Collected data:

= = = = = = =

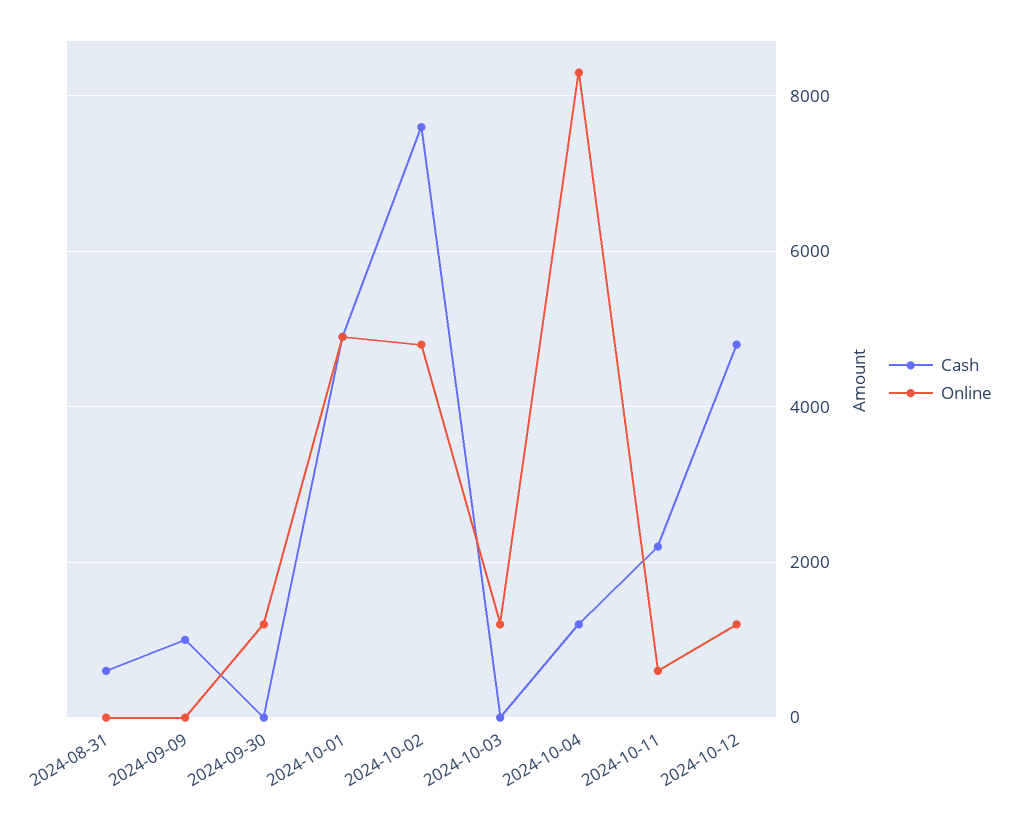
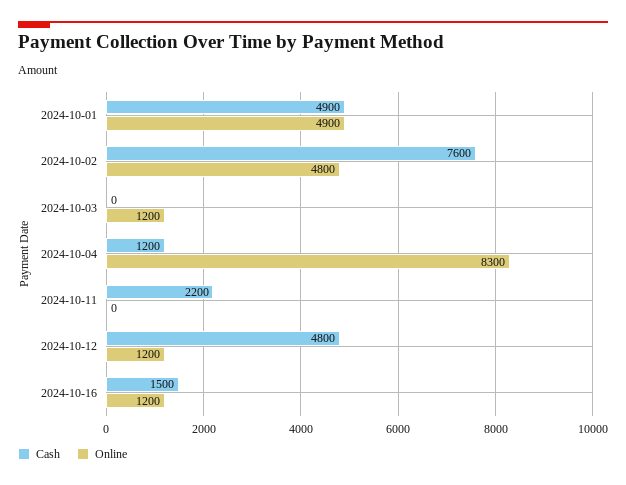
Cash, 2024-08-31: 600 -> none
Online, 2024-08-31: 0 -> none
Cash, 2024-09-09: 1000 -> none
Online, 2024-09-09: 0 -> none
Cash, 2024-09-30: 0 -> none
Online, 2024-09-30: 1200 -> none
Online, 2024-10-11: 600 -> 0
Cash, 2024-10-16: none -> 1500
Online, 2024-10-16: none -> 1200

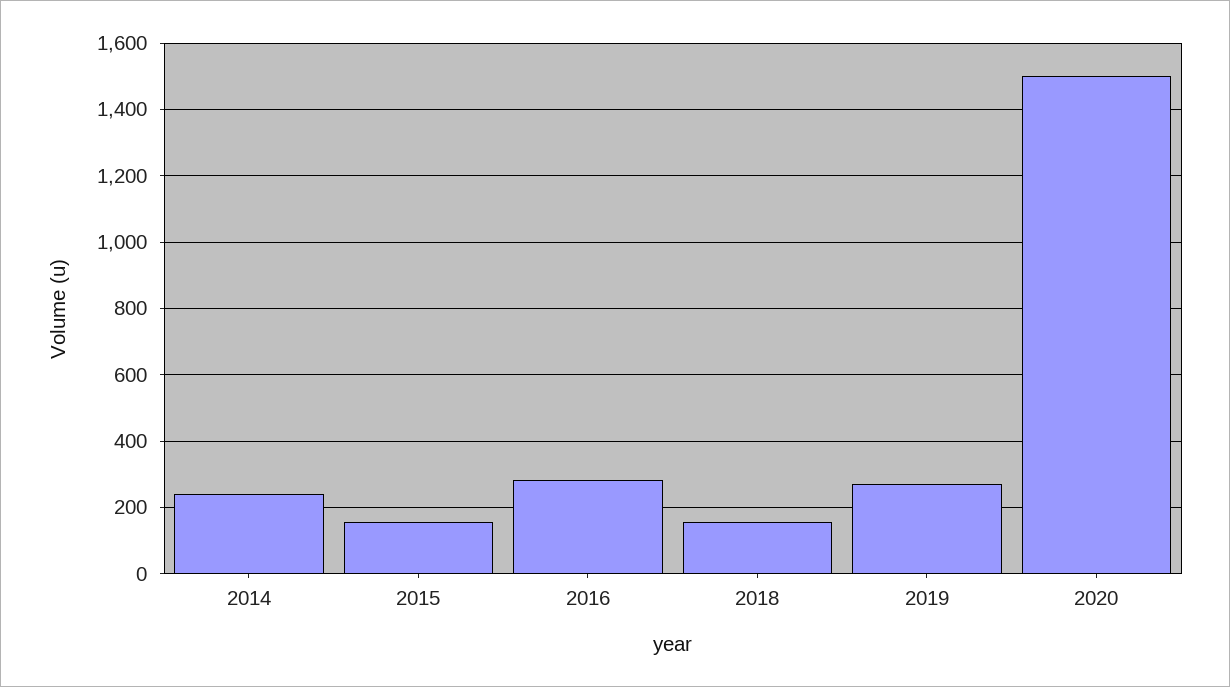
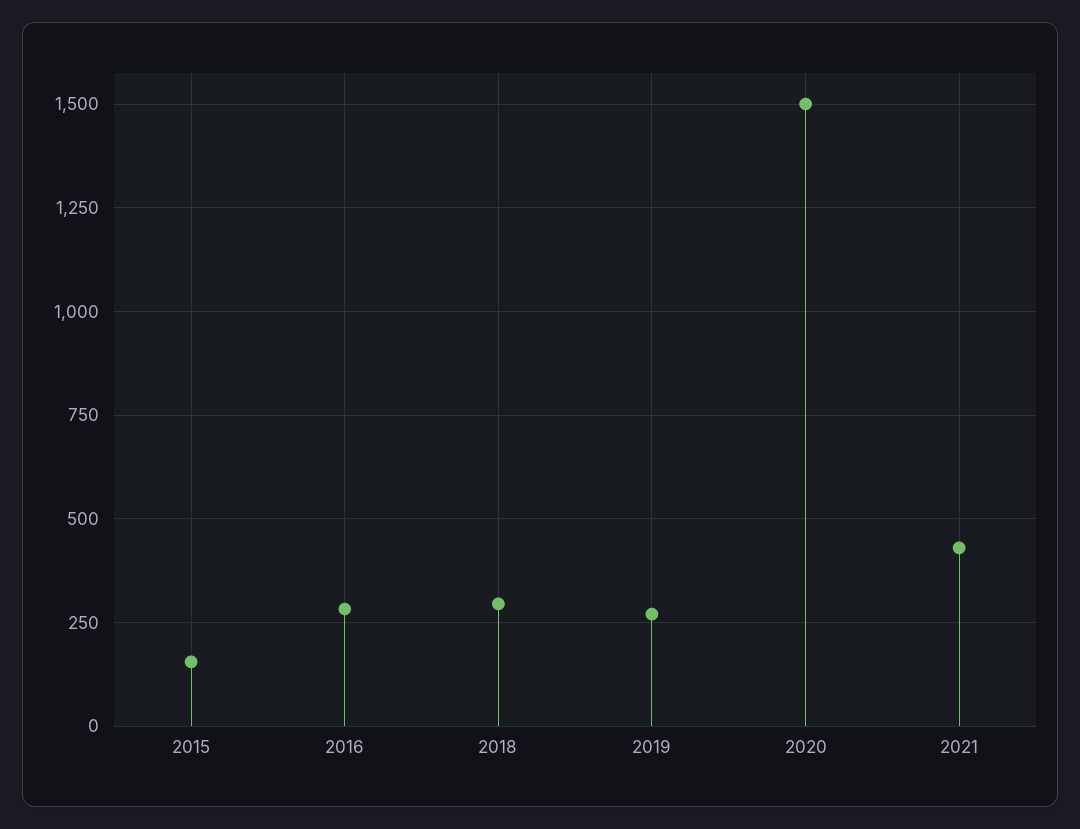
2014: 240 -> none
2018: 160 -> 300
2021: none -> 425

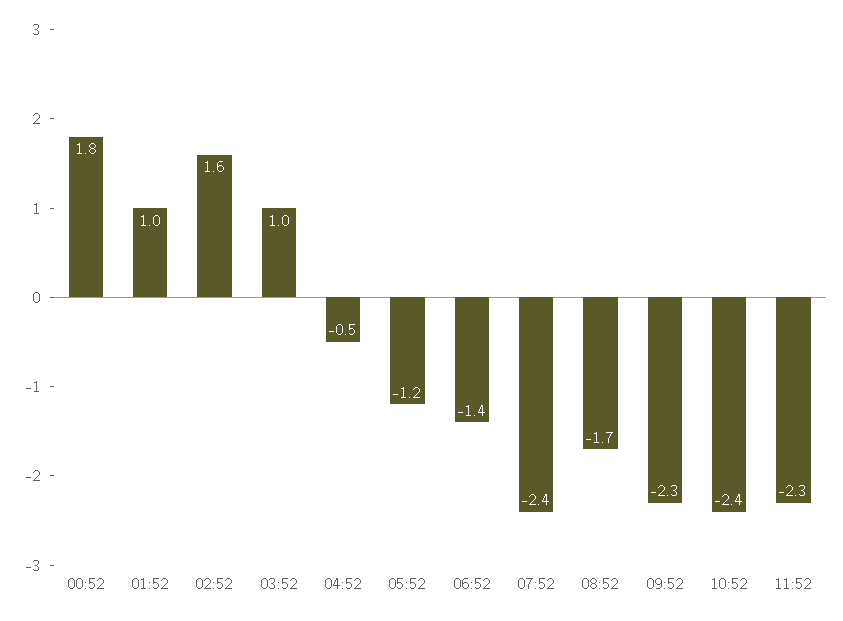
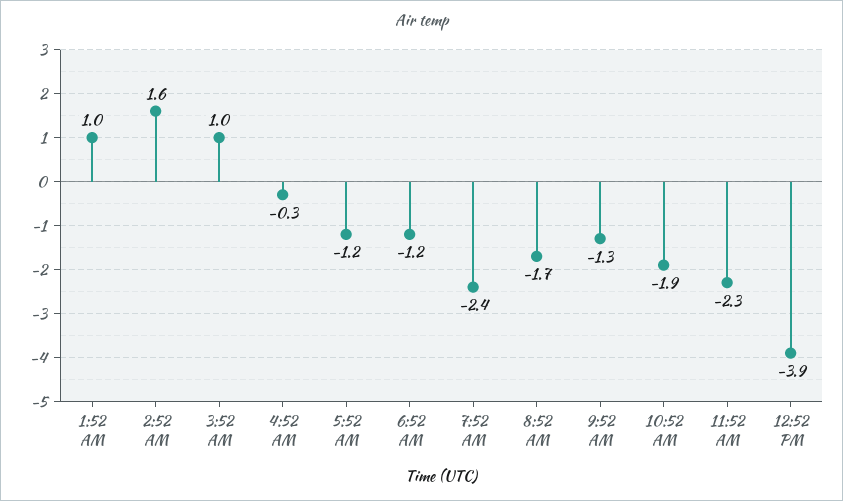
00:52: 1.8 -> none
04:52: -0.5 -> -0.3
06:52: -1.4 -> -1.2
09:52: -2.3 -> -1.3
10:52: -2.4 -> -1.9
12:52 PM: none -> -3.9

= = = = = = =

Wherever the string "none" is found in the entries, copy the line it sits in.

▶ **Task output**:
Cash, 2024-08-31: 600 -> none
Online, 2024-08-31: 0 -> none
Cash, 2024-09-09: 1000 -> none
Online, 2024-09-09: 0 -> none
Cash, 2024-09-30: 0 -> none
Online, 2024-09-30: 1200 -> none
Cash, 2024-10-16: none -> 1500
Online, 2024-10-16: none -> 1200
2014: 240 -> none
2021: none -> 425
00:52: 1.8 -> none
12:52 PM: none -> -3.9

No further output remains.